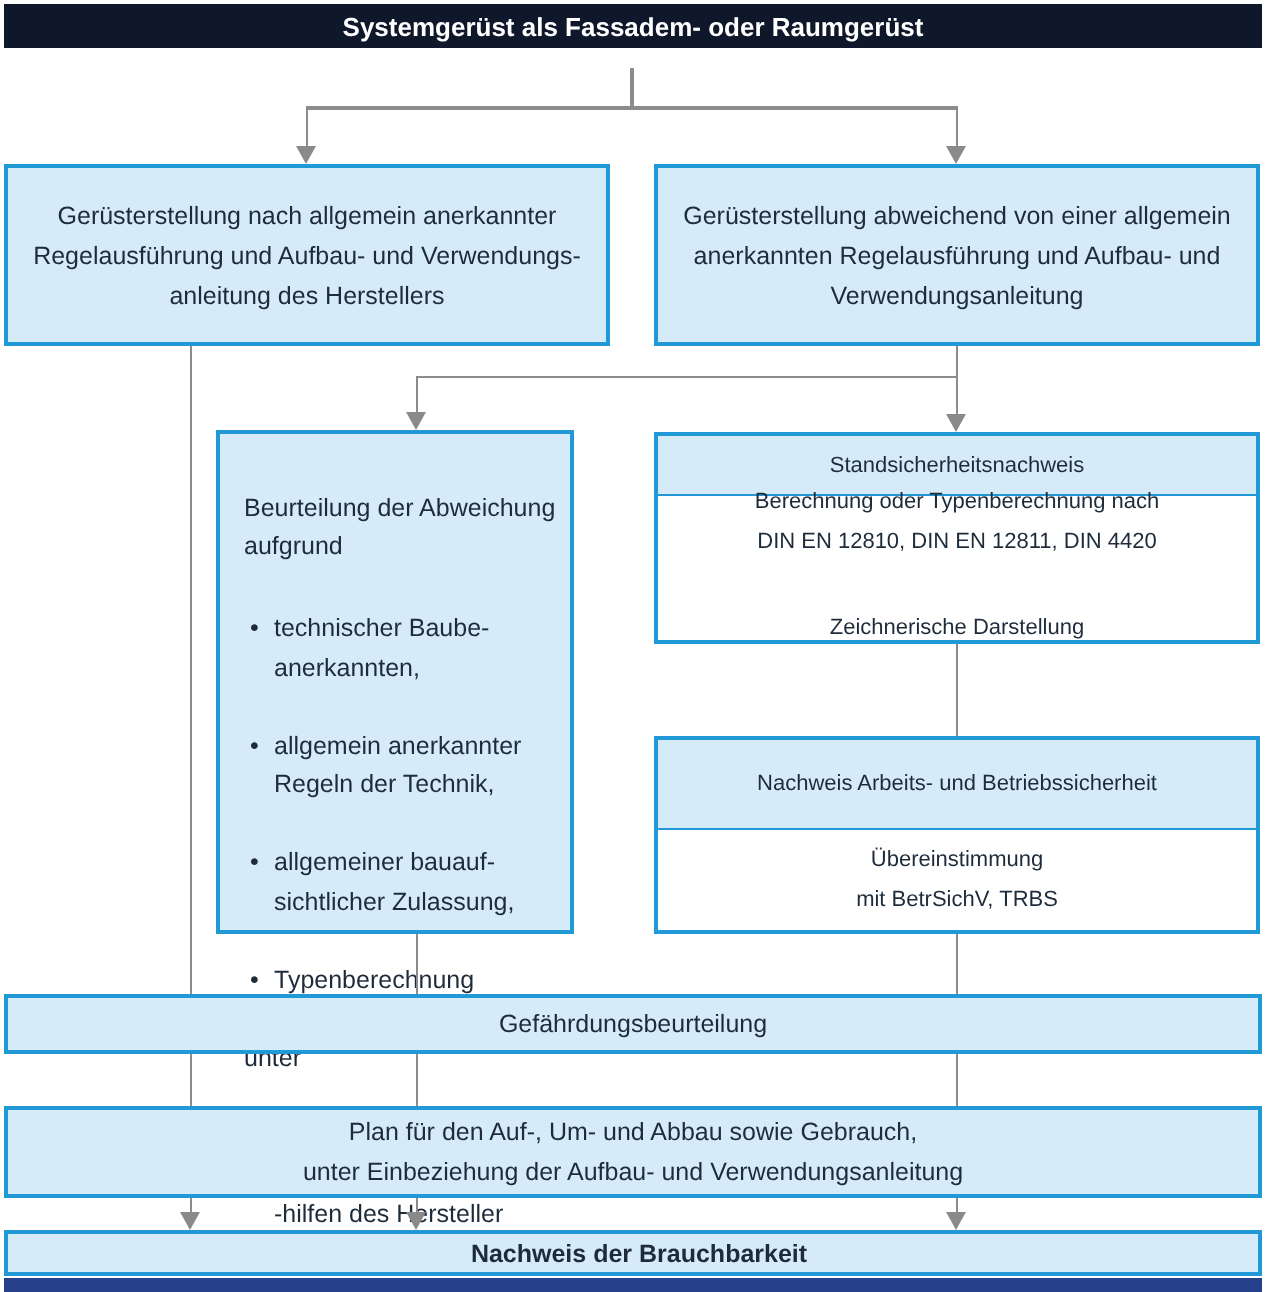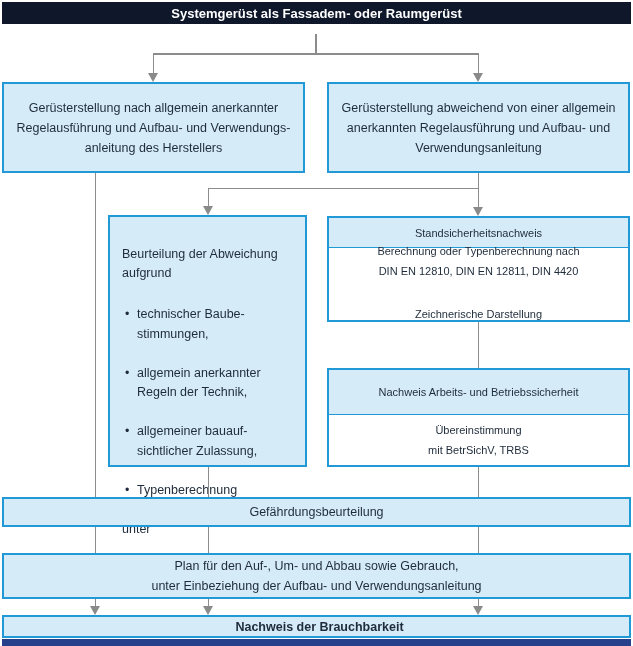"Beurteilung der Abweichung" #assessment-box { width: 199px -> 179px }
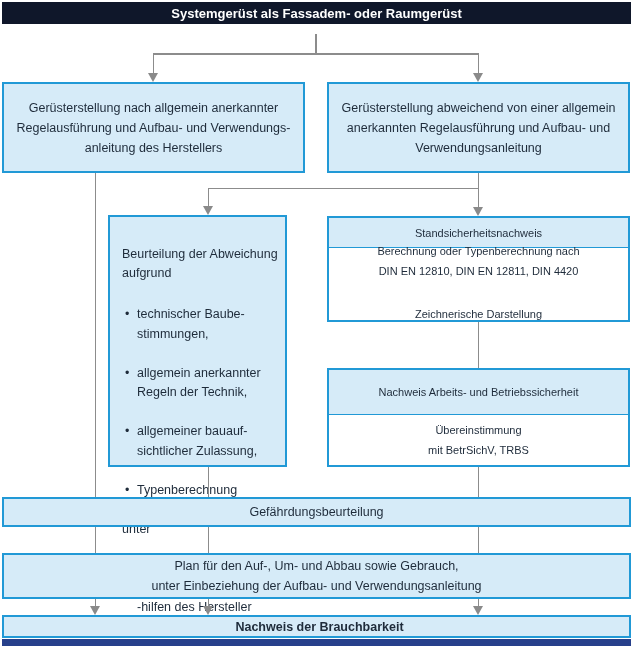"technischer Baube-" div.li { text: stimmungen -> anerkannten }
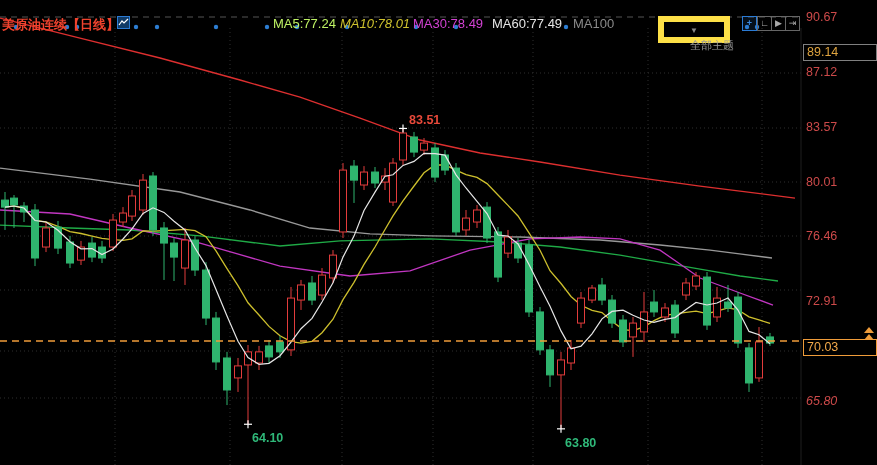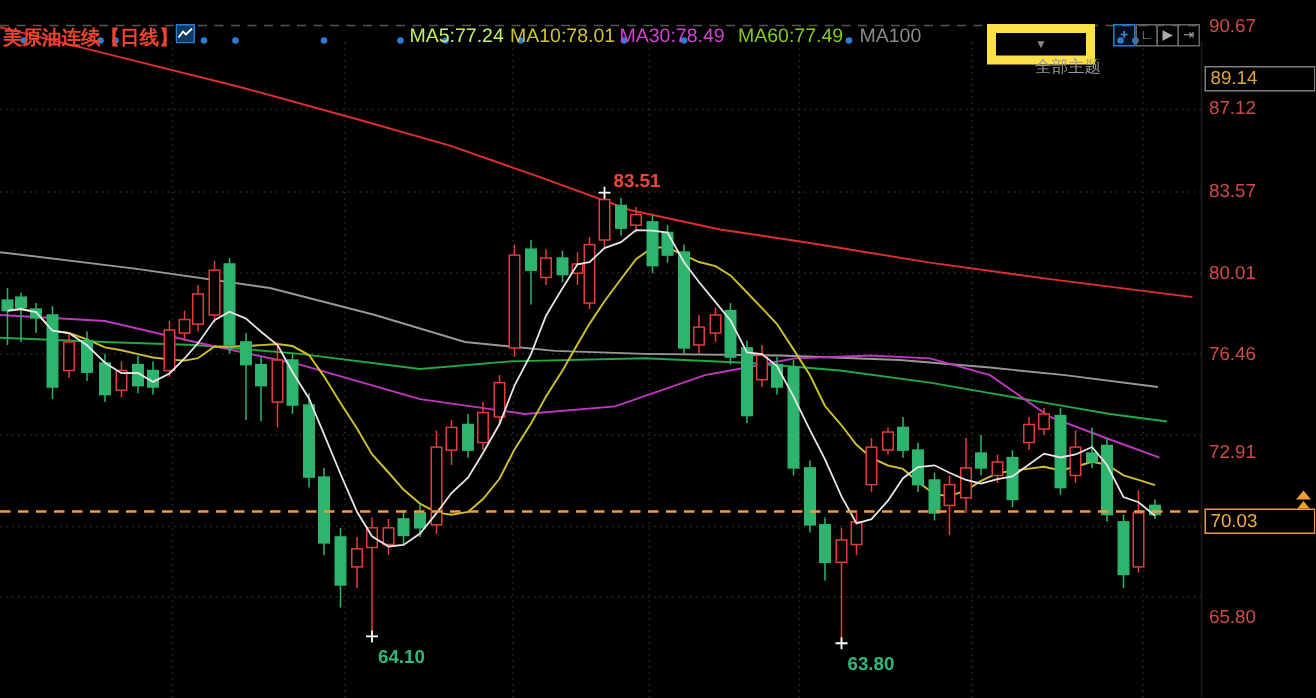"MA10:78.01" .t-ma10 { font-style: none -> italic }
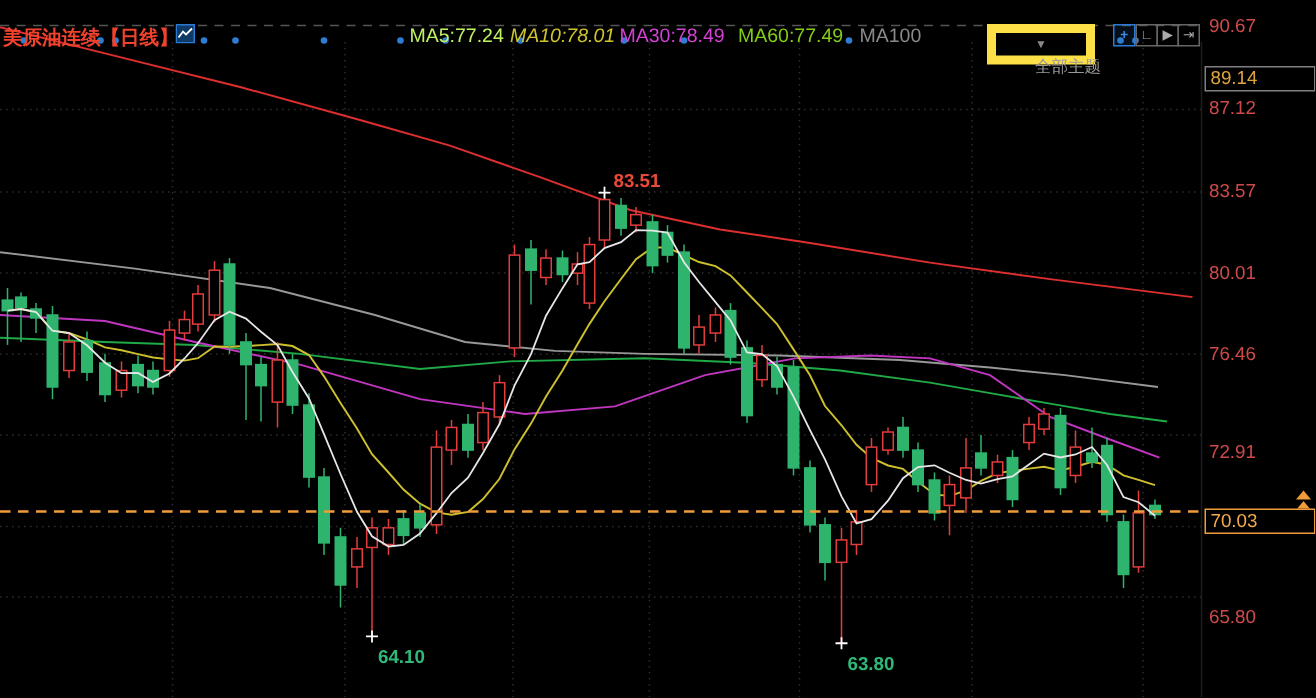"MA60:77.49" .t-ma60 { color: #84cc16 -> #e5e5e5 }
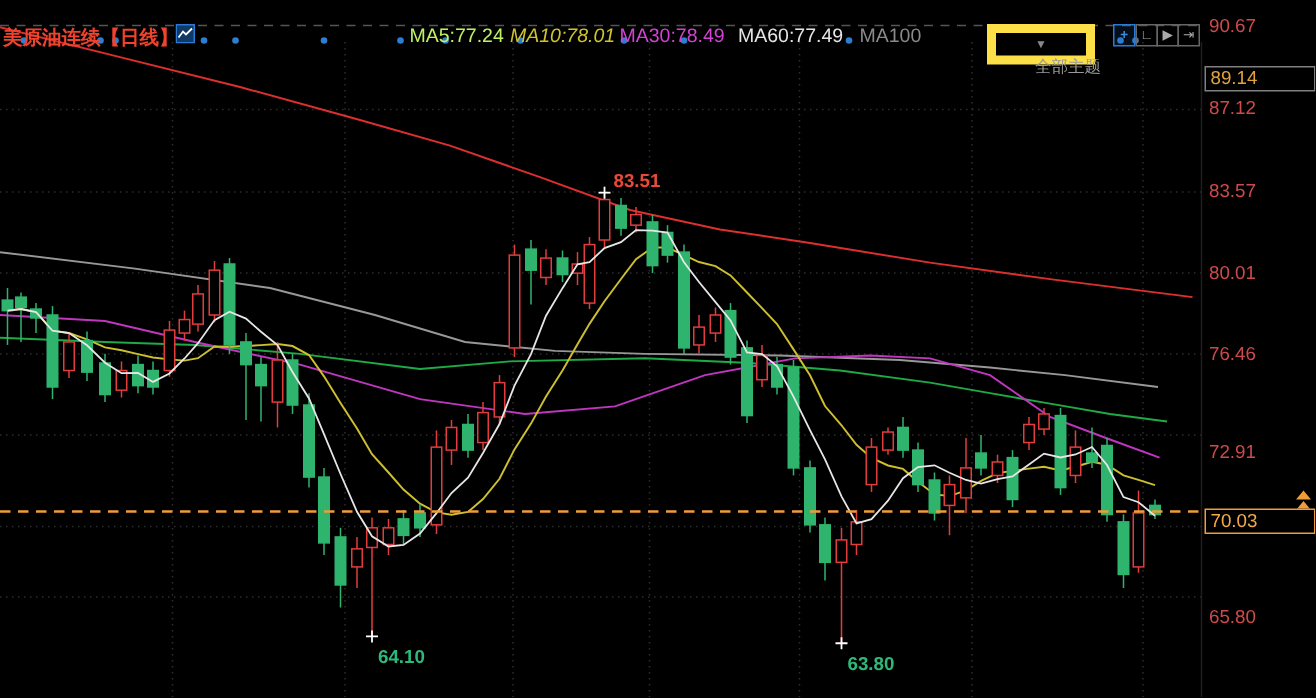"65.80" div.axlab { font-style: none -> italic; top: 404px -> 394px }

Exercise directions:
Could you retype each line of the material above exactly, skipping the pictures?

Response below:
"Beurteilung der Abweichung" #assessment-box { width: 199px -> 179px }
"technischer Baube-" div.li { text: stimmungen -> anerkannten }
"MA10:78.01" .t-ma10 { font-style: none -> italic }
"MA60:77.49" .t-ma60 { color: #84cc16 -> #e5e5e5 }
"65.80" div.axlab { font-style: none -> italic; top: 404px -> 394px }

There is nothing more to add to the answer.